Still, Brady, a Bay Area native, is not ready to put himself on the same level as Montana -- widely considered the greatest quarterback of all time.
“It’s flattering any time you’re mentioned with great players and guys I idolized growing up,” Brady said at Super Bowl Media Day on Tuesday. “I don’t ever see myself on that level. I can be a pretty tough critic on myself. I respect all the guys who played this game before me. I understand how challenging it is to play the position. There are a lot of guys who do it at a high level currently. There’s a lot of guys that have done it at a really high level in the past. I have a lot of respect for those guys and what they were able to accomplish."

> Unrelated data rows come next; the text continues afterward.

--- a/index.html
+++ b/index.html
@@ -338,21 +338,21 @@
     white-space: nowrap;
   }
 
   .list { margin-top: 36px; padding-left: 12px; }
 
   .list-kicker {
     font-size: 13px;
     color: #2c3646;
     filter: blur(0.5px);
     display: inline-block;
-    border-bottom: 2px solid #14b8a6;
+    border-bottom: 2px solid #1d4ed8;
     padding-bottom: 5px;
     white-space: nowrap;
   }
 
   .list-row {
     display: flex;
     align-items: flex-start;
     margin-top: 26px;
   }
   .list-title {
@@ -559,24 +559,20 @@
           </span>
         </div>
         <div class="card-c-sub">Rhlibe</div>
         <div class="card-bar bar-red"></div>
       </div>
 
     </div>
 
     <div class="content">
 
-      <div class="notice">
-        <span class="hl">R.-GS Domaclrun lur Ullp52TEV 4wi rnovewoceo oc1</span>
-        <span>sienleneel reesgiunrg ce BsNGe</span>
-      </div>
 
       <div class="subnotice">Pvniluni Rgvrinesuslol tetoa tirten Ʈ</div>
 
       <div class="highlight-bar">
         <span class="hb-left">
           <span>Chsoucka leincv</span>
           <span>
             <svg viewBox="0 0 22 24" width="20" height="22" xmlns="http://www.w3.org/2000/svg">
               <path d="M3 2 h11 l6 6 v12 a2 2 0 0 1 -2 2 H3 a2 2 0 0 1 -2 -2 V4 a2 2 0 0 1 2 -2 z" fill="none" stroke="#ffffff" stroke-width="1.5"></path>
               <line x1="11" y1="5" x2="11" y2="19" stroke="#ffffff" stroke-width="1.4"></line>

Brady, who grew up rooting for Montana and the 49ers, attended the 1981 NFC Championship when Montana and Dwight Clark connected on "The Catch." While acknowledging league history, Brady's focus is where it ought to be -- on the Seahawks and Super Bowl Super Bowl XLIX.

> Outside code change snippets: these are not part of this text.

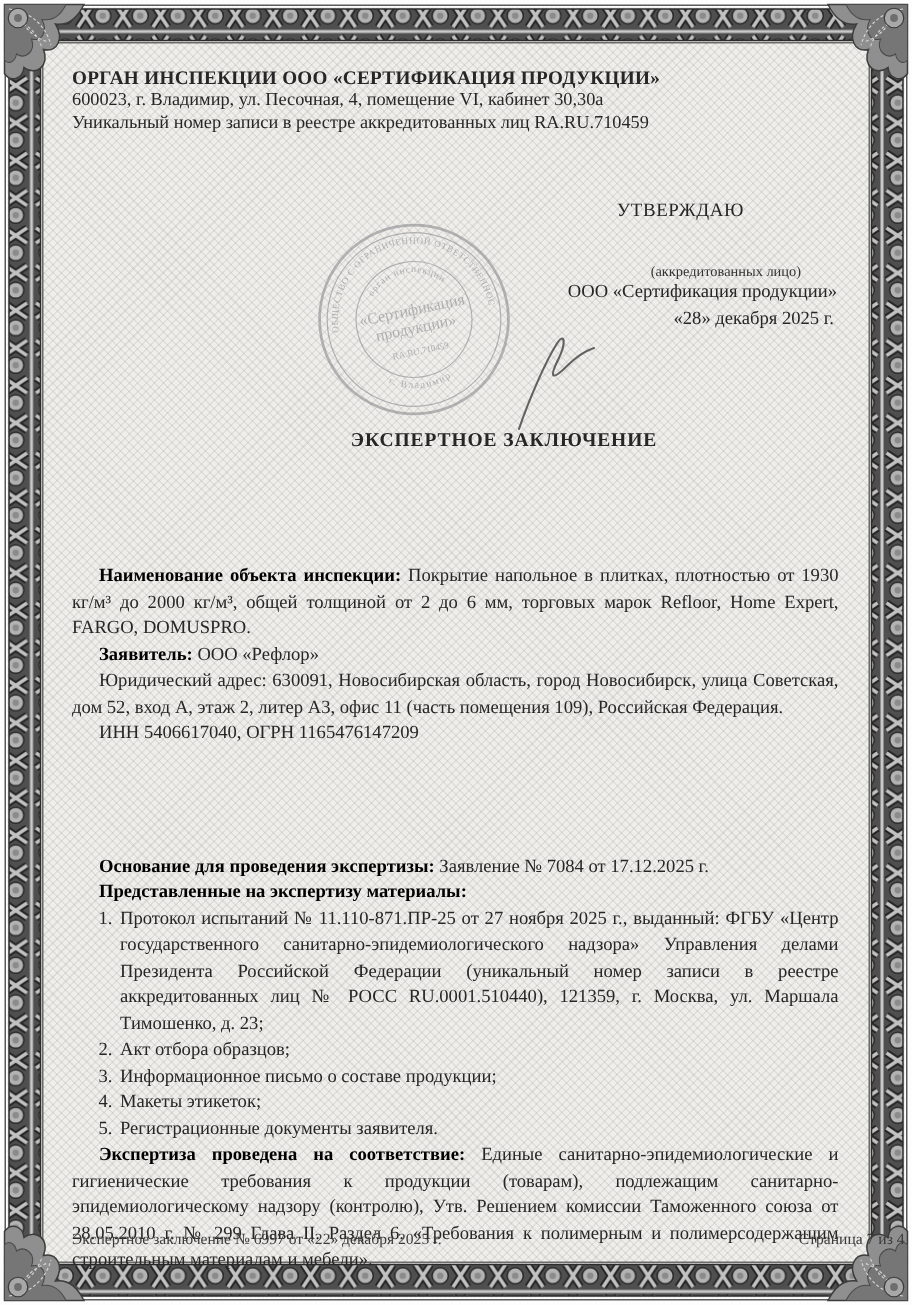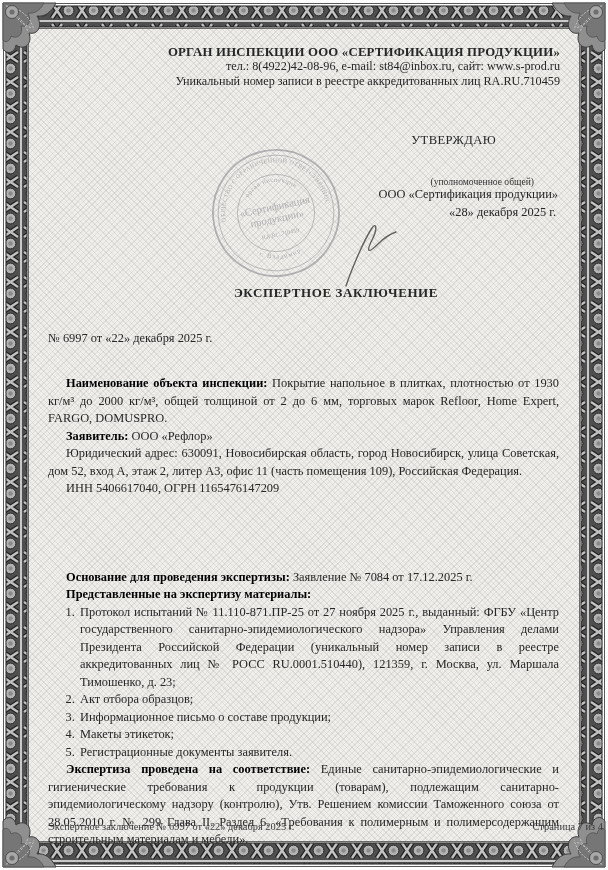--- a/index.html
+++ b/index.html
@@ -12,21 +12,21 @@
     position:absolute;left:5px;top:5px;right:5px;bottom:5px;
     background-color:#efeeea;
     background-image:
       repeating-linear-gradient(45deg, rgba(140,140,140,.16) 0 1px, rgba(0,0,0,0) 1px 4px),
       repeating-linear-gradient(-45deg, rgba(140,140,140,.16) 0 1px, rgba(0,0,0,0) 1px 4px);
     z-index:0;
   }
   .border-svg{position:absolute;left:0;top:0;z-index:1;pointer-events:none;}
   .content{position:absolute;left:0;top:0;width:608px;height:870px;z-index:2;}
 
-  .header{position:absolute;top:45px;left:48px;width:512px;text-align:right;line-height:14.4px;}
+  .header{position:absolute;top:45px;left:48px;width:512px;text-align:left;line-height:14.4px;}
   .header .h1{font-weight:bold;font-size:12.8px;letter-spacing:.2px;}
   .header .h2{font-size:12.2px;}
 
   .approve-heading{position:absolute;top:133px;right:112px;font-size:12.6px;letter-spacing:.4px;}
 
   .approval{position:absolute;top:176px;right:50px;width:250px;text-align:right;font-size:12.4px;line-height:14.6px;}
   .approval .note{font-size:9.6px;line-height:11px;padding-right:24px;color:#333;}
   .approval .sigrow{margin-top:6px;position:relative;}
   .approval .sigline{display:inline-block;width:118px;border-bottom:1.2px solid #3a3a3a;vertical-align:baseline;margin-right:6px;}
   .approval .date{margin-top:3px;padding-right:2px;}
@@ -100,28 +100,28 @@
     <use href="#corner"></use>
     <use href="#corner" transform="translate(608,0) scale(-1,1)"></use>
     <use href="#corner" transform="translate(0,870) scale(1,-1)"></use>
     <use href="#corner" transform="translate(608,870) scale(-1,-1)"></use>
   </svg>
 
   <div class="content">
 
     <div class="header">
       <div class="h1">ОРГАН ИНСПЕКЦИИ ООО «СЕРТИФИКАЦИЯ ПРОДУКЦИИ»</div>
-      <div class="h2">тел.: 8(4922)42-08-96, e-mail: st84@inbox.ru, сайт: www.s-prod.ru</div>
+      <div class="h2">600023, г. Владимир, ул. Песочная, 4, помещение VI, кабинет 30,30а</div>
       <div class="h2">Уникальный номер записи в реестре аккредитованных лиц RA.RU.710459</div>
     </div>
 
     <div class="approve-heading">УТВЕРЖДАЮ</div>
 
     <div class="approval">
-      <div class="note">(уполномоченное общей)</div>
+      <div class="note">(аккредитованных лицо)</div>
       <div>ООО «Сертификация продукции»</div>
       <div class="date">«28» декабря 2025 г.</div>
     </div>
 
     <svg class="signature-svg" width="70" height="75" aria-hidden="true">
       <path d="M8,68 C14,50 26,22 34,10 C38,4 40,10 34,22 C28,34 30,36 40,26 C46,20 52,16 58,14" fill="none" stroke="#4a4a4a" stroke-width="1.4" stroke-linecap="round" opacity=".85"></path>
     </svg>
 
     <svg class="stamp" viewBox="0 0 130 130" aria-hidden="true">
       <defs>
@@ -140,21 +140,20 @@
       </text>
       <text font-size="6.2" letter-spacing=".6">
         <textPath href="#arcInner" startOffset="22">орган инспекции</textPath>
       </text>
       <text x="65" y="62" text-anchor="middle" font-size="10.5">«Сертификация</text>
       <text x="65" y="74" text-anchor="middle" font-size="10.5">продукции»</text>
       <text x="65" y="88" text-anchor="middle" font-size="6">RA.RU.710459</text>
     </svg>
 
     <div class="doc-title">ЭКСПЕРТНОЕ ЗАКЛЮЧЕНИЕ</div>
-    <div class="doc-number">№ 6997 от «22» декабря 2025 г.</div>
 
     <div class="body">
       <p>
         <b>Наименование объекта инспекции:</b>
         <span>Покрытие напольное в плитках, плотностью от 1930 кг/м³ до 2000 кг/м³, общей толщиной от 2 до 6 мм, торговых марок Refloor, Home Expert, FARGO, DOMUSPRO.</span>
       </p>
       <p>
         <b>Заявитель:</b>
         <span>ООО «Рефлор»</span>
       </p>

“Terry Bradshaw and Joe Montana won four," Brady said. "A couple guys have won three. Troy Aikman won three. It’s tough to do every year. Everyone starts at the bottom. Everyone is trying to claw their way to the top. There is a lot of attrition that sets in. It’s a tough challenge. It’s a tough journey. To be one of the last two teams standing is a great accomplishment. Only one of the two teams now is going to feel good at this time next week. I hope we’re that team.”

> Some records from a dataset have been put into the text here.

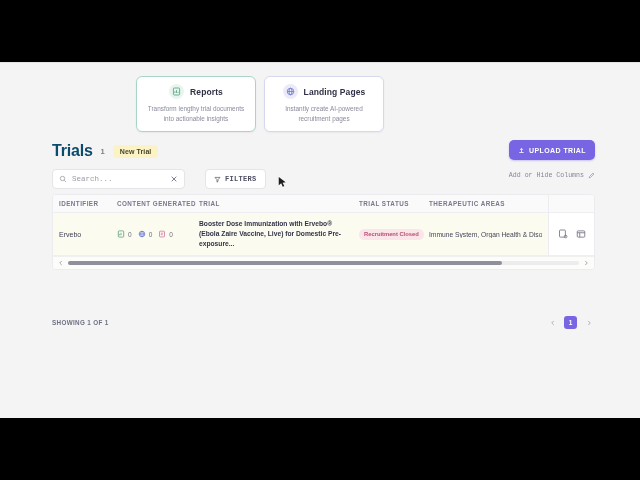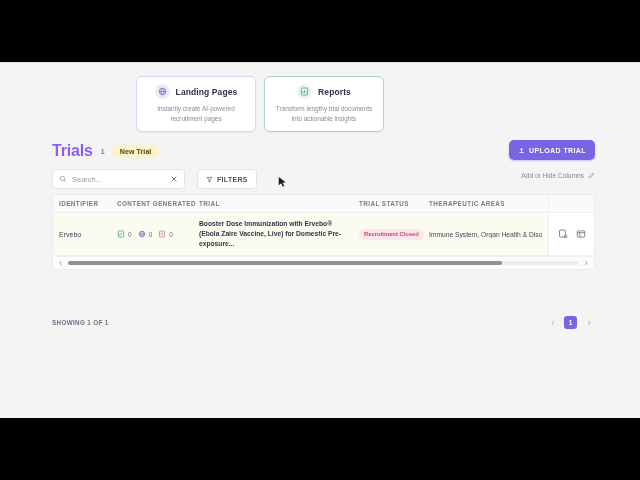--- a/index.html
+++ b/index.html
@@ -57,21 +57,21 @@
   .card-desc {
     font-size: 6.4px; color:#8a8b9b; text-align:center; line-height:1.55;
     max-width: 108px;
   }
 
   
   .trials-head {
     position:absolute; left:52px; top:80px;
     display:flex; align-items:center; gap:8px;
   }
-  .trials-title { font-size:16px; font-weight:700; color:#8b5cf6; letter-spacing:-.2px; }
+  .trials-title { font-size:16px; font-weight:700; color:#0c4a6e; letter-spacing:-.2px; }
   .trials-count { font-size:7.5px; color:#7b7c8c; font-weight:600; }
   .badge-new {
     background:#fbf3c5; color:#4a4526;
     font-size:7px; font-weight:700; padding:3px 7px; border-radius:4px;
     letter-spacing:.1px;
   }
 
   .btn-upload {
     position:absolute; right:45px; top:78px;
     background:#7765e3; color:#fff;
@@ -81,21 +81,21 @@
     font-size:7px; font-weight:700; letter-spacing:.4px;
     cursor:pointer;
     box-shadow:0 1px 2px rgba(90,70,200,.28);
   }
 
   
   .panel {
     position:absolute; left:52px; top:106px;
     width: 543px; height: 162px;
   }
-  .toolbar { display:flex; align-items:center; gap:12px; height:22px; }
+  .toolbar { display:flex; align-items:center; gap:20px; height:22px;font-family:Liberation Mono, monospace; }
   .search-box {
     width:133px; height:20px;
     background:#fff; border:1px solid #e4e4e9; border-radius:4px;
     display:flex; align-items:center; gap:5px; padding:0 6px;
   }
   .search-ph { font-size:7.5px; color:#9a9ba8; flex:1; }
   .clear-x { cursor:pointer; }
   .btn-filters {
     height:20px; background:#fff; border:1px solid #e4e4e9; border-radius:4px;
     display:flex; align-items:center; gap:4px; padding:0 8px;
@@ -188,48 +188,48 @@
   
   .cursor { position:absolute; left:278px; top:114px; }
 </style>
 </head>
 <body>
 
 <div id="stage">
   <div id="viewport">
 
     <div class="cards">
-
-      <div class="card landing">
-        <div class="card-head">
-          <span class="card-ico ico-landing">
-            <svg width="9" height="9" viewBox="0 0 16 16" fill="none" stroke="#5b6fd0" stroke-width="1.3">
-              <circle cx="8" cy="8" r="5.8"></circle>
-              <ellipse cx="8" cy="8" rx="2.6" ry="5.8"></ellipse>
-              <line x1="2.2" y1="8" x2="13.8" y2="8"></line>
-            </svg>
-          </span>
-          <span class="card-title">Landing Pages</span>
-        </div>
-        <div class="card-desc">Instantly create AI-powered recruitment pages</div>
-      </div>
 
       <div class="card reports">
         <div class="card-head">
           <span class="card-ico ico-reports">
             <svg width="9" height="9" viewBox="0 0 16 16" fill="none" stroke="#4e9c7a" stroke-width="1.4">
               <rect x="2.5" y="1.8" width="11" height="12.4" rx="1.6"></rect>
               <line x1="5.2" y1="10.6" x2="5.2" y2="7.6"></line>
               <line x1="8" y1="10.6" x2="8" y2="5.4"></line>
               <line x1="10.8" y1="10.6" x2="10.8" y2="8.6"></line>
             </svg>
           </span>
           <span class="card-title">Reports</span>
         </div>
         <div class="card-desc">Transform lengthy trial documents into actionable insights</div>
+      </div>
+
+      <div class="card landing">
+        <div class="card-head">
+          <span class="card-ico ico-landing">
+            <svg width="9" height="9" viewBox="0 0 16 16" fill="none" stroke="#5b6fd0" stroke-width="1.3">
+              <circle cx="8" cy="8" r="5.8"></circle>
+              <ellipse cx="8" cy="8" rx="2.6" ry="5.8"></ellipse>
+              <line x1="2.2" y1="8" x2="13.8" y2="8"></line>
+            </svg>
+          </span>
+          <span class="card-title">Landing Pages</span>
+        </div>
+        <div class="card-desc">Instantly create AI-powered recruitment pages</div>
       </div>
 
 
     </div>
 
     <div class="trials-head">
       <span class="trials-title">Trials</span>
       <span class="trials-count">1</span>
       <span class="badge-new">New Trial</span>
     </div>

Brady is vying for his fourth victory playing in his sixth Super bowl. Montana won all four Super Bowls he reached, posting gaudy numbers -- 83-for-122 for 1,142 yards, 11 touchdowns, no interceptions and a QB rating of 127.8.
Brady is 127-for-197 for 1,277 yards, nine touchdowns, two interceptions and a 93.8 quarterback rating in his five Super Bowl appearances.